Reproduce all of the data exactly.

** Opening Provided data block **

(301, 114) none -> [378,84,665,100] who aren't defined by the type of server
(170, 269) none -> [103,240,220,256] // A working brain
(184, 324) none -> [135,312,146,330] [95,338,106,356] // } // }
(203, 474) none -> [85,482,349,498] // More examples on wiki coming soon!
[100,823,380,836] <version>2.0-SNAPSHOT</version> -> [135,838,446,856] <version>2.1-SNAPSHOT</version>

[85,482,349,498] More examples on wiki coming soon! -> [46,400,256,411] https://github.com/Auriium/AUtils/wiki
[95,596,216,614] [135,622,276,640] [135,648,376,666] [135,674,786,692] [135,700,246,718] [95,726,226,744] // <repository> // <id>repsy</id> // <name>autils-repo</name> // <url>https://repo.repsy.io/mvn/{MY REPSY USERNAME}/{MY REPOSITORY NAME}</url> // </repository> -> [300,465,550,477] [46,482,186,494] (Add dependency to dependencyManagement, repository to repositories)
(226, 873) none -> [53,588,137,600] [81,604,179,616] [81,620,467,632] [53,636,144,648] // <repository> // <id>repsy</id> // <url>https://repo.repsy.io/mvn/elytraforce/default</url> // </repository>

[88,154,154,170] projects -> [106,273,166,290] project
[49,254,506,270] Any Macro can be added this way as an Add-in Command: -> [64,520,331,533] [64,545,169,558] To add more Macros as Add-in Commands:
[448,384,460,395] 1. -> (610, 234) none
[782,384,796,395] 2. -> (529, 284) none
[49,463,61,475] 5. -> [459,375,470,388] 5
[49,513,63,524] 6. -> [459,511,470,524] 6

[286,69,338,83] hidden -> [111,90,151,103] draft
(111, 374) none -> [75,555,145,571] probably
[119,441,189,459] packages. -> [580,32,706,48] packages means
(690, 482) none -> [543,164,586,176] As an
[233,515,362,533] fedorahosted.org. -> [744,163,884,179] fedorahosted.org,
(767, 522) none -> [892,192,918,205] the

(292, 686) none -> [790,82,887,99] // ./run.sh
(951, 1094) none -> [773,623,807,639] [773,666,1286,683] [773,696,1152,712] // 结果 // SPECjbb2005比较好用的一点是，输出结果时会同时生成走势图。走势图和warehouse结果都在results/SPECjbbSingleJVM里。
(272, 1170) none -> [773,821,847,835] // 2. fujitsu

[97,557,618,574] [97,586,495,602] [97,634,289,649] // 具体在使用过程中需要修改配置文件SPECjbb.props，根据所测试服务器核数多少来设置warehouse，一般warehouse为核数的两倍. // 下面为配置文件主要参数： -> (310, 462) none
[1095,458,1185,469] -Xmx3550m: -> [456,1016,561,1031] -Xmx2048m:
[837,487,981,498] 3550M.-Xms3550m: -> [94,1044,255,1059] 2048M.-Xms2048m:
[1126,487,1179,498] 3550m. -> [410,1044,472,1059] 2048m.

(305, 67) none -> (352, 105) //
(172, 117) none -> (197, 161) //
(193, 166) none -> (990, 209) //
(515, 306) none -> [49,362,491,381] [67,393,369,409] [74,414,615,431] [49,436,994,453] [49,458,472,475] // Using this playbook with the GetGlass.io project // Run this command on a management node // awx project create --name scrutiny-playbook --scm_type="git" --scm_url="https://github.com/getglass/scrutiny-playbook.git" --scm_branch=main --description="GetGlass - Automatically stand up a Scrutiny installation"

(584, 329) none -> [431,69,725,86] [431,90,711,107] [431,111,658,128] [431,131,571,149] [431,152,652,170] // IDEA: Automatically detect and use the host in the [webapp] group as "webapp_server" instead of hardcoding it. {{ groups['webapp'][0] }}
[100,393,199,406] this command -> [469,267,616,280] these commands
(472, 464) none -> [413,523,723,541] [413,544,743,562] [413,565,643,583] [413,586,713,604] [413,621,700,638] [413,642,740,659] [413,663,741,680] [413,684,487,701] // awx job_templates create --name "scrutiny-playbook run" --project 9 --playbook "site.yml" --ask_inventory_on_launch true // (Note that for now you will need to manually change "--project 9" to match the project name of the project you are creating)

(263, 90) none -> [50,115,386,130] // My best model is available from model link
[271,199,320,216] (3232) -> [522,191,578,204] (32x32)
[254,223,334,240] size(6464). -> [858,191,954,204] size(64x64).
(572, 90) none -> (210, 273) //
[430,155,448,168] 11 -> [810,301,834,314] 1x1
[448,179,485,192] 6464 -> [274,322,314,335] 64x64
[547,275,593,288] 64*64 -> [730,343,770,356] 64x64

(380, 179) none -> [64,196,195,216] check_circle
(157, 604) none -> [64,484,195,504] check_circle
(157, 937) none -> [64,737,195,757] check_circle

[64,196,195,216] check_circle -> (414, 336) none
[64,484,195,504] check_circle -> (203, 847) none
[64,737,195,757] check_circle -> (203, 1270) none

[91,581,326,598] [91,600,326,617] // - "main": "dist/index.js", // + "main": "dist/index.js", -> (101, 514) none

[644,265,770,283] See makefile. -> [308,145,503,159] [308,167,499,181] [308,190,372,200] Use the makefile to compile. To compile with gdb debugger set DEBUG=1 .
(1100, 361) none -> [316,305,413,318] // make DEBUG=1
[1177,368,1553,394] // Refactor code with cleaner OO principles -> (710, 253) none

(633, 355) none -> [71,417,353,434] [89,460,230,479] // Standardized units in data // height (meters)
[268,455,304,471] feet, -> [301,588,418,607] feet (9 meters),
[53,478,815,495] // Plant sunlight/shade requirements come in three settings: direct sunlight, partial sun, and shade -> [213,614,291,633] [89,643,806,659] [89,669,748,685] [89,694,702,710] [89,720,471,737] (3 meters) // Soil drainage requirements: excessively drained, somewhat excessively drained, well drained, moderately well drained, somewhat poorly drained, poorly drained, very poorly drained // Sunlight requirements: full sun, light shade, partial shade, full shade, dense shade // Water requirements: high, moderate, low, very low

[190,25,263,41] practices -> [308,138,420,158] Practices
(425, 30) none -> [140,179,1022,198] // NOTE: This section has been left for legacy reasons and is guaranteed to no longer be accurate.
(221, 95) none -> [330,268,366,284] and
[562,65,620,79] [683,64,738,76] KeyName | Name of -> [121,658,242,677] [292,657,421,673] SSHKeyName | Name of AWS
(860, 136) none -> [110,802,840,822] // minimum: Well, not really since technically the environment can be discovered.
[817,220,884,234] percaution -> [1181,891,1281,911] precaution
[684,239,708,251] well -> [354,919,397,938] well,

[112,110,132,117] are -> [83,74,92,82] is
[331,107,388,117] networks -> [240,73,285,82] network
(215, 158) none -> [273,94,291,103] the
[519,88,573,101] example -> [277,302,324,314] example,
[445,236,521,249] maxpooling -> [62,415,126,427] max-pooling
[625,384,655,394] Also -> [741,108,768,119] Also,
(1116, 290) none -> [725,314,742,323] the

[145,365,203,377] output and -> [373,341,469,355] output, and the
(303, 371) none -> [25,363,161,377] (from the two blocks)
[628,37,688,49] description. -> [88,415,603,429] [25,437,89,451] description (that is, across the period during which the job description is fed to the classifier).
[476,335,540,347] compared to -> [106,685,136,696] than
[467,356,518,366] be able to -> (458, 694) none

** Closing Provided data block **

● **Task output**
(301, 114) none -> [378,84,665,100] who aren't defined by the type of server
(170, 269) none -> [103,240,220,256] // A working brain
(184, 324) none -> [135,312,146,330] [95,338,106,356] // } // }
(203, 474) none -> [85,482,349,498] // More examples on wiki coming soon!
[100,823,380,836] <version>2.0-SNAPSHOT</version> -> [135,838,446,856] <version>2.1-SNAPSHOT</version>

[85,482,349,498] More examples on wiki coming soon! -> [46,400,256,411] https://github.com/Auriium/AUtils/wiki
[95,596,216,614] [135,622,276,640] [135,648,376,666] [135,674,786,692] [135,700,246,718] [95,726,226,744] // <repository> // <id>repsy</id> // <name>autils-repo</name> // <url>https://repo.repsy.io/mvn/{MY REPSY USERNAME}/{MY REPOSITORY NAME}</url> // </repository> -> [300,465,550,477] [46,482,186,494] (Add dependency to dependencyManagement, repository to repositories)
(226, 873) none -> [53,588,137,600] [81,604,179,616] [81,620,467,632] [53,636,144,648] // <repository> // <id>repsy</id> // <url>https://repo.repsy.io/mvn/elytraforce/default</url> // </repository>

[88,154,154,170] projects -> [106,273,166,290] project
[49,254,506,270] Any Macro can be added this way as an Add-in Command: -> [64,520,331,533] [64,545,169,558] To add more Macros as Add-in Commands:
[448,384,460,395] 1. -> (610, 234) none
[782,384,796,395] 2. -> (529, 284) none
[49,463,61,475] 5. -> [459,375,470,388] 5
[49,513,63,524] 6. -> [459,511,470,524] 6

[286,69,338,83] hidden -> [111,90,151,103] draft
(111, 374) none -> [75,555,145,571] probably
[119,441,189,459] packages. -> [580,32,706,48] packages means
(690, 482) none -> [543,164,586,176] As an
[233,515,362,533] fedorahosted.org. -> [744,163,884,179] fedorahosted.org,
(767, 522) none -> [892,192,918,205] the

(292, 686) none -> [790,82,887,99] // ./run.sh
(951, 1094) none -> [773,623,807,639] [773,666,1286,683] [773,696,1152,712] // 结果 // SPECjbb2005比较好用的一点是，输出结果时会同时生成走势图。走势图和warehouse结果都在results/SPECjbbSingleJVM里。
(272, 1170) none -> [773,821,847,835] // 2. fujitsu

[97,557,618,574] [97,586,495,602] [97,634,289,649] // 具体在使用过程中需要修改配置文件SPECjbb.props，根据所测试服务器核数多少来设置warehouse，一般warehouse为核数的两倍. // 下面为配置文件主要参数： -> (310, 462) none
[1095,458,1185,469] -Xmx3550m: -> [456,1016,561,1031] -Xmx2048m:
[837,487,981,498] 3550M.-Xms3550m: -> [94,1044,255,1059] 2048M.-Xms2048m:
[1126,487,1179,498] 3550m. -> [410,1044,472,1059] 2048m.

(305, 67) none -> (352, 105) //
(172, 117) none -> (197, 161) //
(193, 166) none -> (990, 209) //
(515, 306) none -> [49,362,491,381] [67,393,369,409] [74,414,615,431] [49,436,994,453] [49,458,472,475] // Using this playbook with the GetGlass.io project // Run this command on a management node // awx project create --name scrutiny-playbook --scm_type="git" --scm_url="https://github.com/getglass/scrutiny-playbook.git" --scm_branch=main --description="GetGlass - Automatically stand up a Scrutiny installation"

(584, 329) none -> [431,69,725,86] [431,90,711,107] [431,111,658,128] [431,131,571,149] [431,152,652,170] // IDEA: Automatically detect and use the host in the [webapp] group as "webapp_server" instead of hardcoding it. {{ groups['webapp'][0] }}
[100,393,199,406] this command -> [469,267,616,280] these commands
(472, 464) none -> [413,523,723,541] [413,544,743,562] [413,565,643,583] [413,586,713,604] [413,621,700,638] [413,642,740,659] [413,663,741,680] [413,684,487,701] // awx job_templates create --name "scrutiny-playbook run" --project 9 --playbook "site.yml" --ask_inventory_on_launch true // (Note that for now you will need to manually change "--project 9" to match the project name of the project you are creating)

(263, 90) none -> [50,115,386,130] // My best model is available from model link
[271,199,320,216] (3232) -> [522,191,578,204] (32x32)
[254,223,334,240] size(6464). -> [858,191,954,204] size(64x64).
(572, 90) none -> (210, 273) //
[430,155,448,168] 11 -> [810,301,834,314] 1x1
[448,179,485,192] 6464 -> [274,322,314,335] 64x64
[547,275,593,288] 64*64 -> [730,343,770,356] 64x64

(380, 179) none -> [64,196,195,216] check_circle
(157, 604) none -> [64,484,195,504] check_circle
(157, 937) none -> [64,737,195,757] check_circle

[64,196,195,216] check_circle -> (414, 336) none
[64,484,195,504] check_circle -> (203, 847) none
[64,737,195,757] check_circle -> (203, 1270) none

[91,581,326,598] [91,600,326,617] // - "main": "dist/index.js", // + "main": "dist/index.js", -> (101, 514) none

[644,265,770,283] See makefile. -> [308,145,503,159] [308,167,499,181] [308,190,372,200] Use the makefile to compile. To compile with gdb debugger set DEBUG=1 .
(1100, 361) none -> [316,305,413,318] // make DEBUG=1
[1177,368,1553,394] // Refactor code with cleaner OO principles -> (710, 253) none

(633, 355) none -> [71,417,353,434] [89,460,230,479] // Standardized units in data // height (meters)
[268,455,304,471] feet, -> [301,588,418,607] feet (9 meters),
[53,478,815,495] // Plant sunlight/shade requirements come in three settings: direct sunlight, partial sun, and shade -> [213,614,291,633] [89,643,806,659] [89,669,748,685] [89,694,702,710] [89,720,471,737] (3 meters) // Soil drainage requirements: excessively drained, somewhat excessively drained, well drained, moderately well drained, somewhat poorly drained, poorly drained, very poorly drained // Sunlight requirements: full sun, light shade, partial shade, full shade, dense shade // Water requirements: high, moderate, low, very low

[190,25,263,41] practices -> [308,138,420,158] Practices
(425, 30) none -> [140,179,1022,198] // NOTE: This section has been left for legacy reasons and is guaranteed to no longer be accurate.
(221, 95) none -> [330,268,366,284] and
[562,65,620,79] [683,64,738,76] KeyName | Name of -> [121,658,242,677] [292,657,421,673] SSHKeyName | Name of AWS
(860, 136) none -> [110,802,840,822] // minimum: Well, not really since technically the environment can be discovered.
[817,220,884,234] percaution -> [1181,891,1281,911] precaution
[684,239,708,251] well -> [354,919,397,938] well,

[112,110,132,117] are -> [83,74,92,82] is
[331,107,388,117] networks -> [240,73,285,82] network
(215, 158) none -> [273,94,291,103] the
[519,88,573,101] example -> [277,302,324,314] example,
[445,236,521,249] maxpooling -> [62,415,126,427] max-pooling
[625,384,655,394] Also -> [741,108,768,119] Also,
(1116, 290) none -> [725,314,742,323] the

[145,365,203,377] output and -> [373,341,469,355] output, and the
(303, 371) none -> [25,363,161,377] (from the two blocks)
[628,37,688,49] description. -> [88,415,603,429] [25,437,89,451] description (that is, across the period during which the job description is fed to the classifier).
[476,335,540,347] compared to -> [106,685,136,696] than
[467,356,518,366] be able to -> (458, 694) none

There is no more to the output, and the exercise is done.